WITH Ada.Text_IO;  USE Ada.Text_IO;

and then you can simply write

Put_Line( “blahblah”);

without the qualifier. An Ada package can roughly be compared to a C++ namespace. In fact, I was so taken by Ada Packages that I started to use namespaces in my C++ programs for the first time ever about 2 years ago. My current project is nested about 5 levels deep with namespaces and it really helps to organize C++ classes into problem domains and keep the project clear. That is something I haven’t seen in the C++ world much. Usually, when a third party library is obtained, it uses it’s own namespace, but only one, which then contains all it’s data. Logical separation between domains is done with prefixes mostly. I think deeply nested namespaces are much better there.

I am also aware of the school of thought that says that USE clauses are a bad thing. One should include the domain prefixes whenever using an identifier from a namespace or package, so that it was clear, where the procedure or data element originates. So then, if you want to know where Put_Line() comes from, you don’t have to look any further than to the prefix to see the complete package name. Also, when several packages export the same Identifier, it is clear which one you call. I do that with namespaces too.

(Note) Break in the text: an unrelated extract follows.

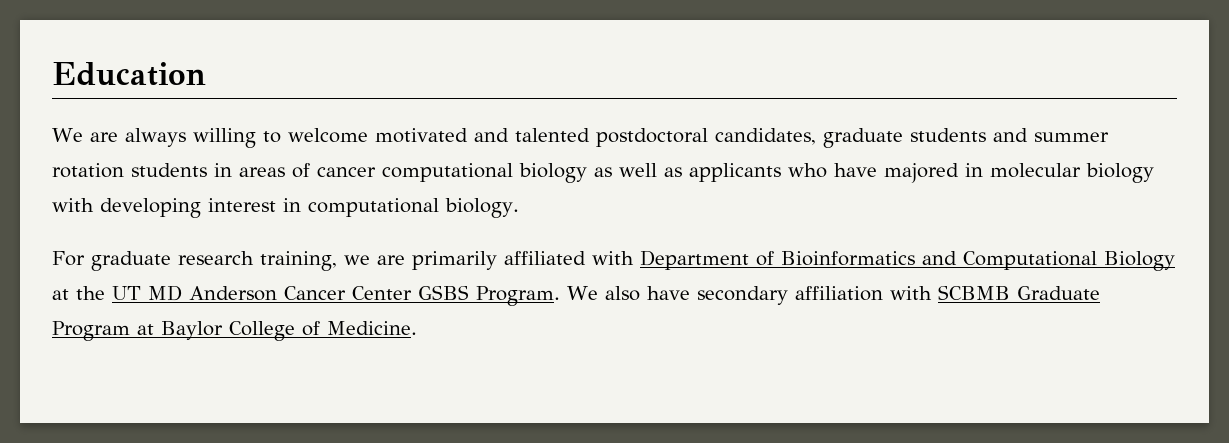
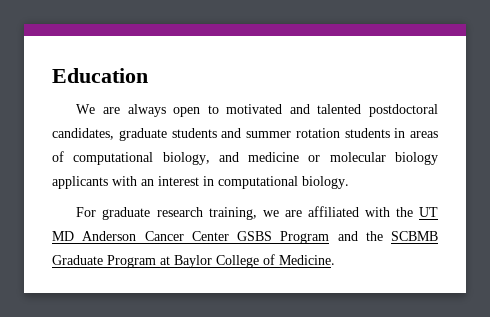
[192,128,368,148] willing to welcome -> [173,105,219,117] open to
[317,163,1154,183] [52,198,201,218] cancer computational biology as well as applicants who have majored in molecular biology with developing -> [73,152,438,165] [52,176,154,189] computational biology, and medicine or molecular biology applicants with an
[412,251,497,270] primarily -> (302, 213) none
[640,250,1175,271] [52,289,69,300] Department of Bioinformatics and Computational Biology at -> (390, 212) none
[476,286,932,306] Program. We also have secondary affiliation with -> [280,231,383,244] Program and the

They recommend instead renaming a prefix chain so that for instance Ada.Text_IO becomes TIO and you write TIO.Put_Line instead.

Instead of using the C++ keyword

using namespace XXX

I always write

XXX.DoS_something();

Now, VisualStudio supports you greatly there. You see the namespaces in the object browser, pull them into the editor with the mouse, and it copies all namespaces with the Identifier. However, the Ada IDE I’m using, Adacore’s GPS, doesn’t do this. And SlickEdit, which I tried out recently doesn’t do it either. So here you are now left with typing a whole lot of stuff, not to mention you have to remember the exact names you used for packages or namespaces.

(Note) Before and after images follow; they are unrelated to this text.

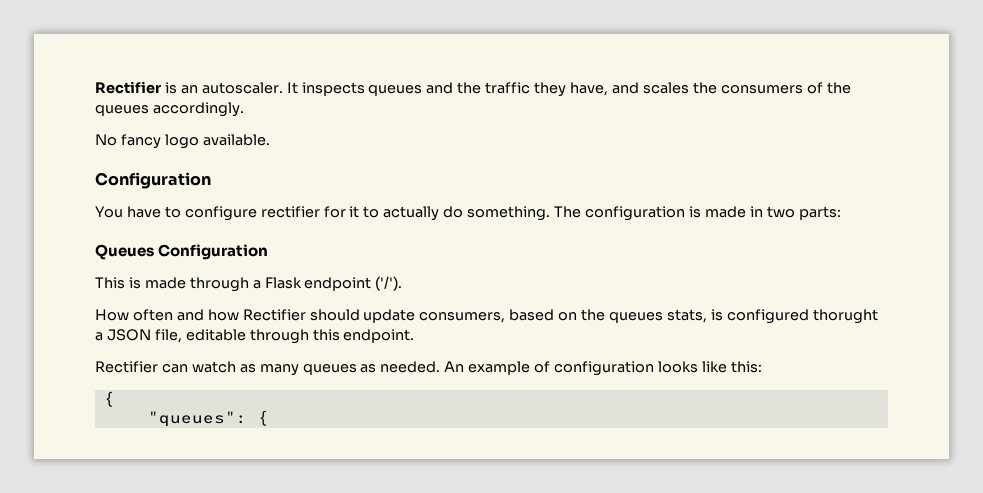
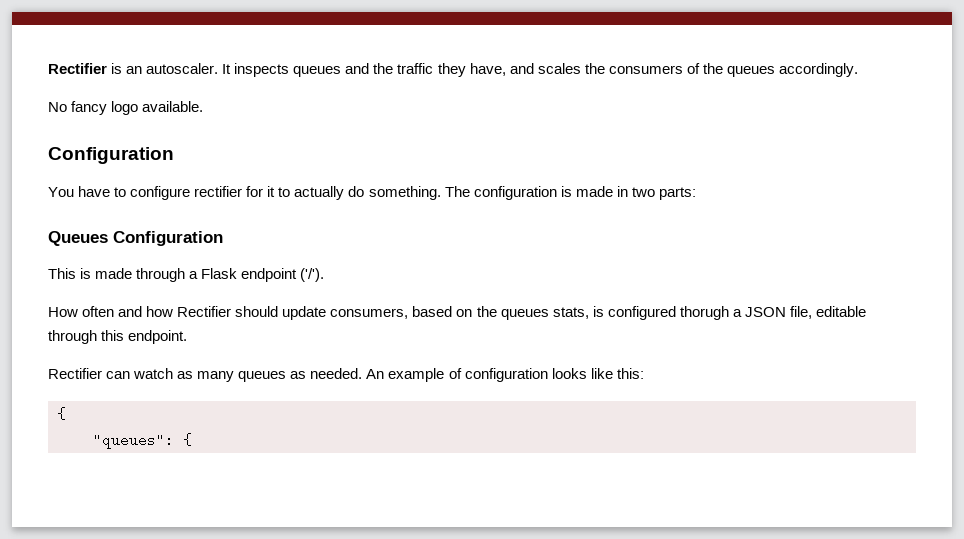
[812,309,878,324] thorught -> [679,306,729,320] thorugh

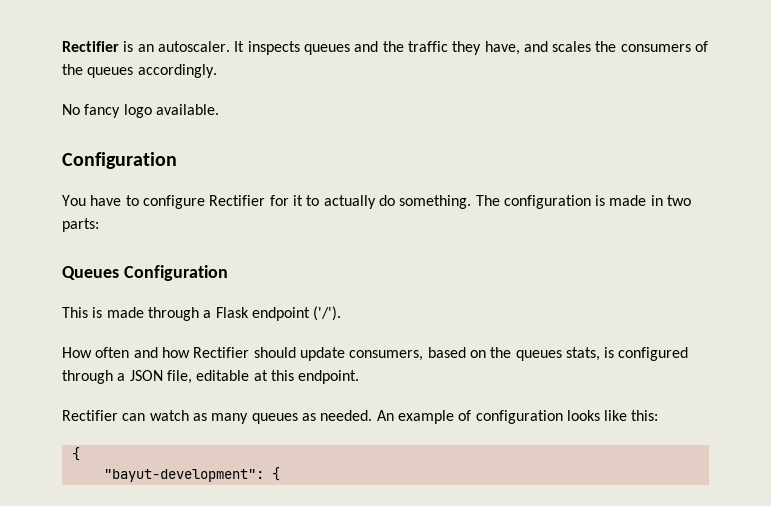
[194,186,243,197] rectifier -> [209,195,266,206] Rectifier
[679,306,729,320] thorugh -> [62,370,113,384] through
[48,330,97,344] through -> [253,370,268,381] at
[93,433,174,449] "queues": -> [103,469,264,482] "bayut-development":

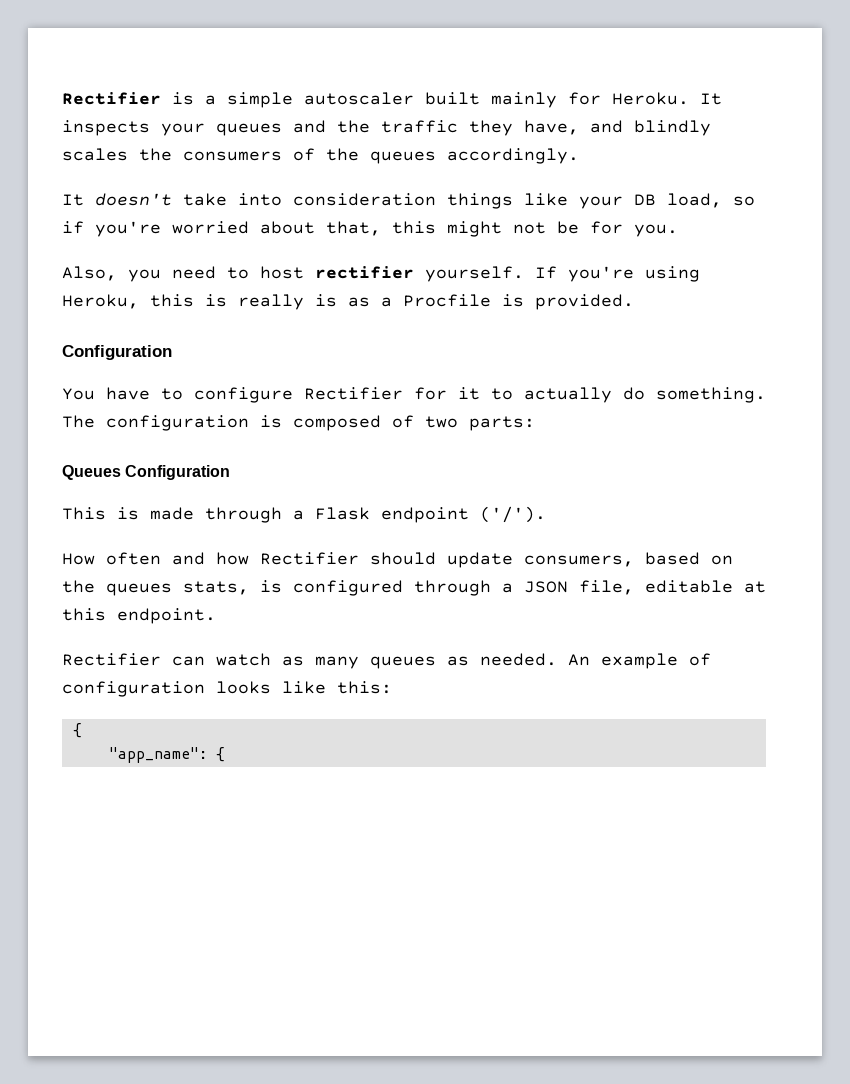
[137,41,230,52] an autoscaler. -> [205,92,689,108] a simple autoscaler built mainly for Heroku.
(300, 48) none -> [161,123,205,136] your
(548, 46) none -> [634,120,711,136] blindly
[62,104,219,118] No fancy logo available. -> [62,193,755,209] [62,221,678,237] [62,266,700,282] [62,294,634,310] It doesn't take into consideration things like your DB load, so if you're worried about that, this might not be for you. // Also, you need to host rectifier yourself. If you're using Heroku, this is really is as a Procfile is provided.
[609,195,663,206] made in -> [293,415,414,431] composed of
[103,469,264,482] "bayut-development": -> [108,747,207,763] "app_name":

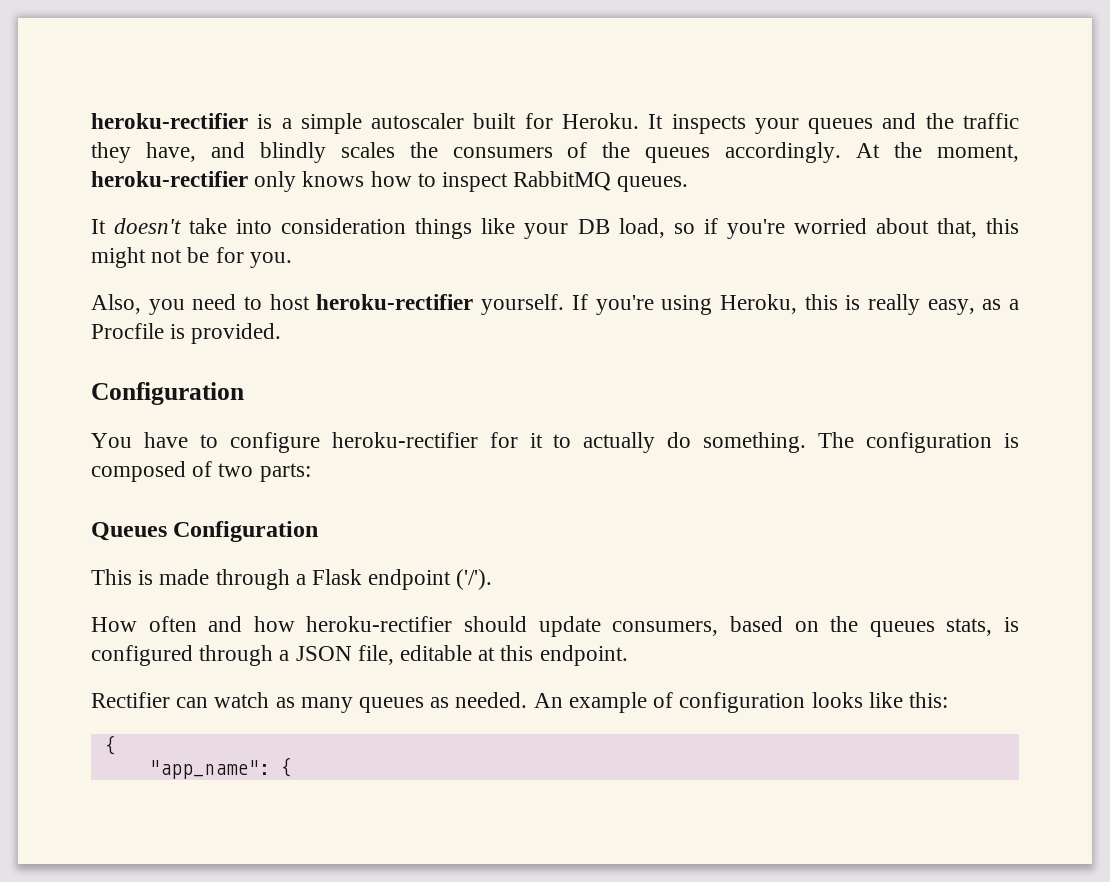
[62,92,161,105] Rectifier -> [91,113,248,129] heroku-rectifier
[491,92,557,108] mainly -> (517, 121) none
(579, 156) none -> [856,142,1019,162] [91,171,689,192] At the moment, heroku-rectifier only knows how to inspect RabbitMQ queues.
[315,266,414,279] rectifier -> [316,294,474,310] heroku-rectifier
[315,294,337,307] is -> [927,299,975,315] easy,
[304,387,403,400] Rectifier -> [331,432,478,448] heroku-rectifier
[260,552,359,565] Rectifier -> [306,616,453,632] heroku-rectifier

However, people always tell you with the same severity they tell you “goto’s are bad” that “USE clauses are bad” for the reasons mentioned above.

 

Well, I disagree with them now.

The reason is, that since I work with Ada and attempt to utilize techniques of Structured Design, I tend to make many more smaller packages or programing units than before. When you have packages that contain only one or two exported subprograms, then there isn’t so much confusion anymore. You import far fewer foreign packages than you would in a long package that has many subprograms from different domains and thus you narrow down the possible sources for an identifier you use in the first place.

Secondly, when a decorated identifier stretches 80 characters in a line alone, you don’t really make things clearer. The human mind can only process so much information at once and a superlong identifier with five package names as prefix is hard to grasp. Together with the capability of modern IDEs to “go to definition” for any identifier, I hardly think there is a need for decorated identifiers anymore. And with unclear polymorphism: You can always decorate a name when multiple packages export the same name.

Finally, renaming a lengthy package name sequence to a short one still means you have to prefix every identifier with it, remembering the names, and if you do that for 10 packages in the same sourcecode, you have to remember 10 abbreviations now instead of 10 package names which you would otherwise know by heart since you use them everywhere. Now however you have a local abbreviation which may be different in different source codes that use the same library units.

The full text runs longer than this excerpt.